During the last parliamentary term, the Muslim Brotherhood has presented a great number of requests for information, and the ones mentioned above serve to give us a fair picture of what the Muslim Brotherhood has in store for the Egyptian society, and how it plans to go about solving the problems that are crushing the Egyptian citizens. This is being just a sample of the requests that were cited in the highly credible newspaper, Asharq Al-Awsat.

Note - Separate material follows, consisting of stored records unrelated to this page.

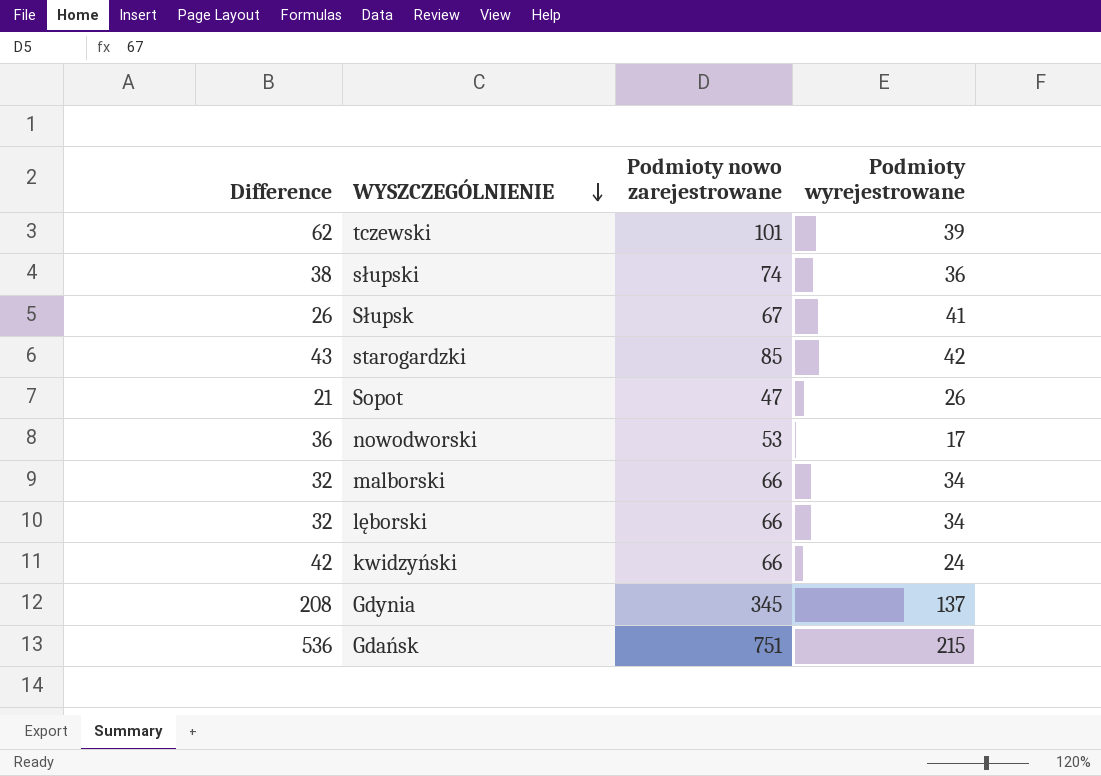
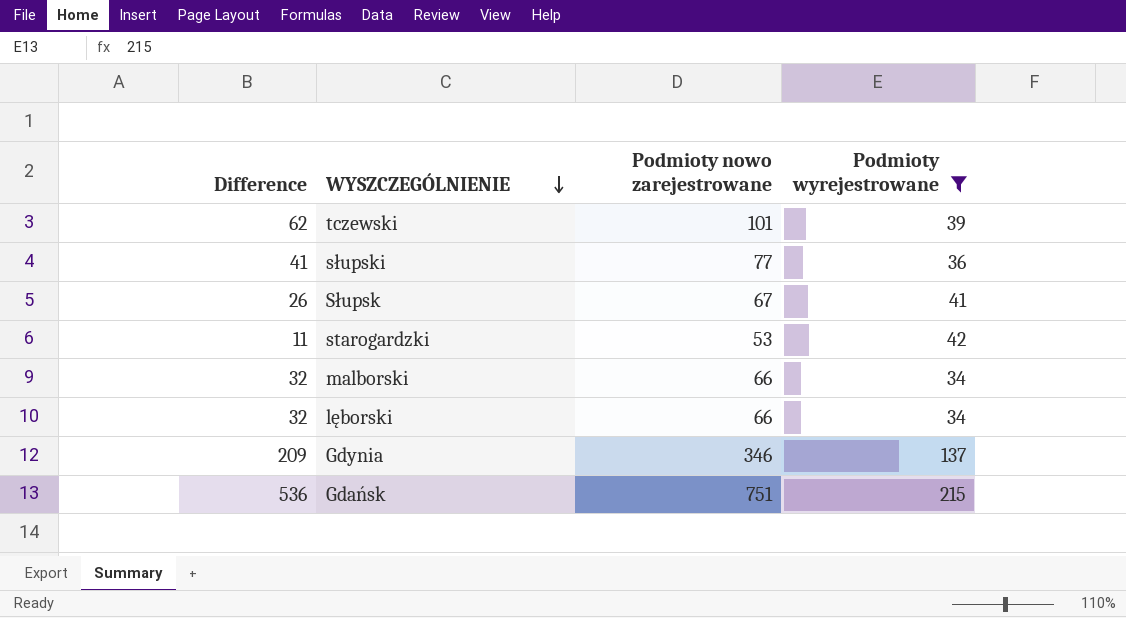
filter: none -> Podmioty wyrejestrowane >= 34
słupski | Difference: 38 -> 41
słupski | Podmioty nowo zarejestrowane: 74 -> 77
starogardzki | Difference: 43 -> 11
starogardzki | Podmioty nowo zarejestrowane: 85 -> 53
Gdynia | Difference: 208 -> 209
Gdynia | Podmioty nowo zarejestrowane: 345 -> 346

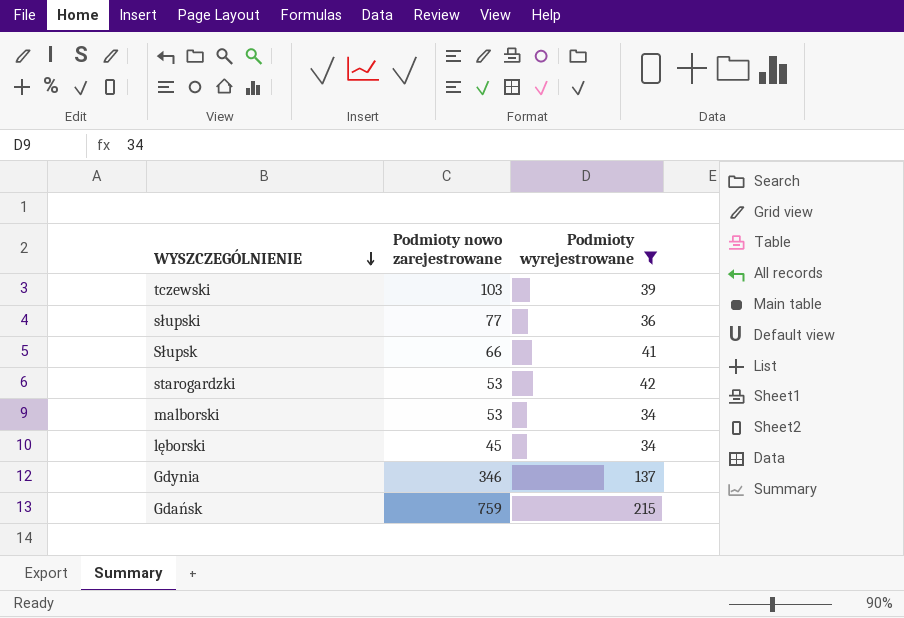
column Difference | formula: [Podmioty nowo zarejestrowane] - [Podmioty wyrejestrowane] -> none
tczewski | Podmioty nowo zarejestrowane: 101 -> 103
Słupsk | Podmioty nowo zarejestrowane: 67 -> 66
malborski | Podmioty nowo zarejestrowane: 66 -> 53
lęborski | Podmioty nowo zarejestrowane: 66 -> 45
Gdańsk | Podmioty nowo zarejestrowane: 751 -> 759

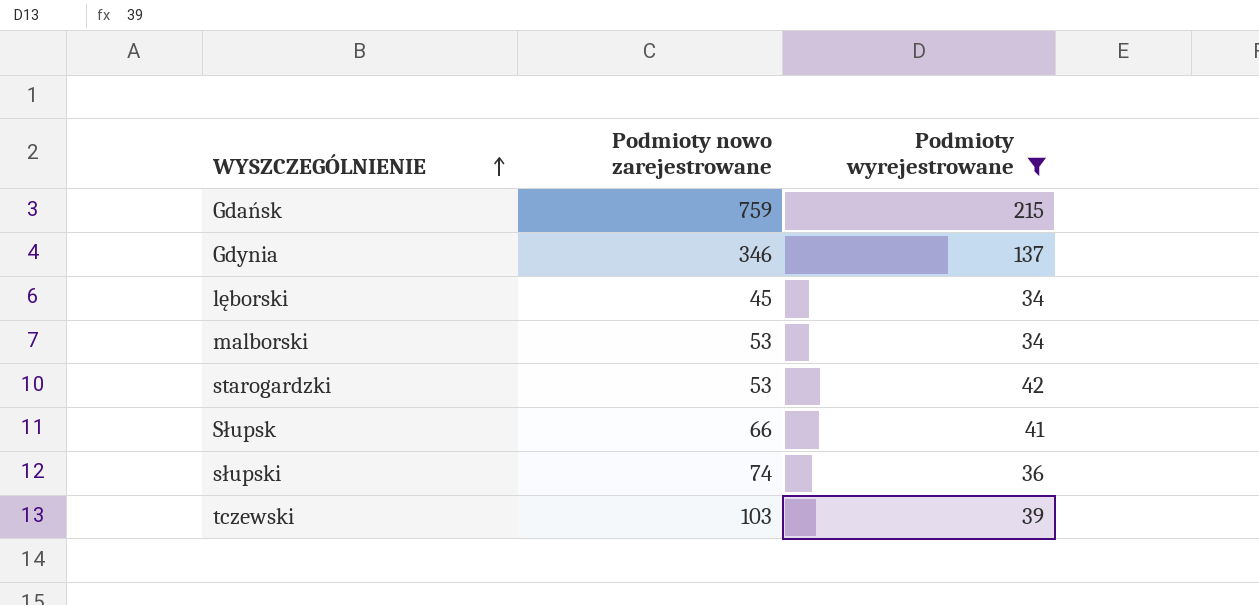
row order: WYSZCZEGÓLNIENIE descending -> WYSZCZEGÓLNIENIE ascending
słupski | Podmioty nowo zarejestrowane: 77 -> 74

I hope that a researcher would take a serious interest in this issue, and conduct a scientific analysis of all the requests for information that they have presented since 1984. A comprehensive study of the Muslim Brotherhood record in the People's Assembly will allow the Egyptian and Arab citizens to see this group for what it really is, and how it has operated since its early beginnings: the violent streak that has inspired terror in our hearts, their obsession with marginal and trivial matters, their relentless pursuit of a fascist religious state, their attempts to ruin Egypt's relation with the international community, and how they have failed to touch on real life challenges or to acknowledge the citizen's rights in a modern state.

Magdi Khalil is a political analyst, researcher, author and Executive Editor of the Egyptian weekly Watani International. He is also a columnist for Asharq Al-Awsat newspaper, London, a free-lance writer for several Arabic language newspapers, and a frequent contributor to Middle East broadcast news TV. Mr. Khalil has also published three books and written numerous research papers on citizenship rights, civil society, and the situation of minorities in the Middle East.

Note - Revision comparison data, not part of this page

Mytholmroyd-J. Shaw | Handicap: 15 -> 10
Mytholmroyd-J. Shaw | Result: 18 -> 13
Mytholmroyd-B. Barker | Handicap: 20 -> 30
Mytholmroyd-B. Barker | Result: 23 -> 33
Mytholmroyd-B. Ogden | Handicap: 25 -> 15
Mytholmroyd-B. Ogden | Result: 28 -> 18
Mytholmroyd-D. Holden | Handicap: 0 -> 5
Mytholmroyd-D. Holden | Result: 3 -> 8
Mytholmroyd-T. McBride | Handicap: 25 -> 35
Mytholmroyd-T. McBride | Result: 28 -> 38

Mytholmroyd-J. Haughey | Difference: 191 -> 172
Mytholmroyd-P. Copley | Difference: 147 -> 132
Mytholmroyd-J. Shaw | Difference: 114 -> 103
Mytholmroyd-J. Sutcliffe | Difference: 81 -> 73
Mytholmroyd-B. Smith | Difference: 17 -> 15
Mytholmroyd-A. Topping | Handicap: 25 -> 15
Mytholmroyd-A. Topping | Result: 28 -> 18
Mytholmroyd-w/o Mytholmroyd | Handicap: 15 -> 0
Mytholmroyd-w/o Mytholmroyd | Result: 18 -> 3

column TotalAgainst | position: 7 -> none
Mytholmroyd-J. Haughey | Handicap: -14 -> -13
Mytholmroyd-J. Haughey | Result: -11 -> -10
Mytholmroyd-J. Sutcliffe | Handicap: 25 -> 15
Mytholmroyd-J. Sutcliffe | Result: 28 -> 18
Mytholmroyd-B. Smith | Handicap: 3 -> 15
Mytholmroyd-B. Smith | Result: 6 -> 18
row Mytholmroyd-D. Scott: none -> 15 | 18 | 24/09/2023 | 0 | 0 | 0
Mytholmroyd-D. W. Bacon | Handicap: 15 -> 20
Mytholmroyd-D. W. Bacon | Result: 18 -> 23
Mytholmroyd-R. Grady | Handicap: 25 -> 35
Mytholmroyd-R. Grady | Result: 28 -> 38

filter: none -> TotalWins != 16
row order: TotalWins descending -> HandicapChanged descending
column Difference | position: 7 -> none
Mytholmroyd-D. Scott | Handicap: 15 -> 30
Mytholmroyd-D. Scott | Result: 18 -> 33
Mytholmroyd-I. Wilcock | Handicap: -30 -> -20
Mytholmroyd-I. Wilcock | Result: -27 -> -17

Muslim brotherhood represent a different philisophy but that does not mean they are terrorists. It is their suppression and systematic persecution that resulted in the emergence of more violent groups like Al Jihad, Hamas, Al Qaeda and Taleban who are a pain to everybody. If Muslim brotherhood advocate change through peaceful democratic means then it is their right to do so and interests of peace and harmony in the world would be better served by engaging with them positively. The 'Kabbat' and/or Nationalist Egyptian critics of Muslim brotherhood have offered nothing better to the world by humiliating brotherhood and as a result generating significant number of very violent groups.

Is there any hope of engaging these groups in a meaningful dialogue and would they be likely to become real players in the global democratic landscape?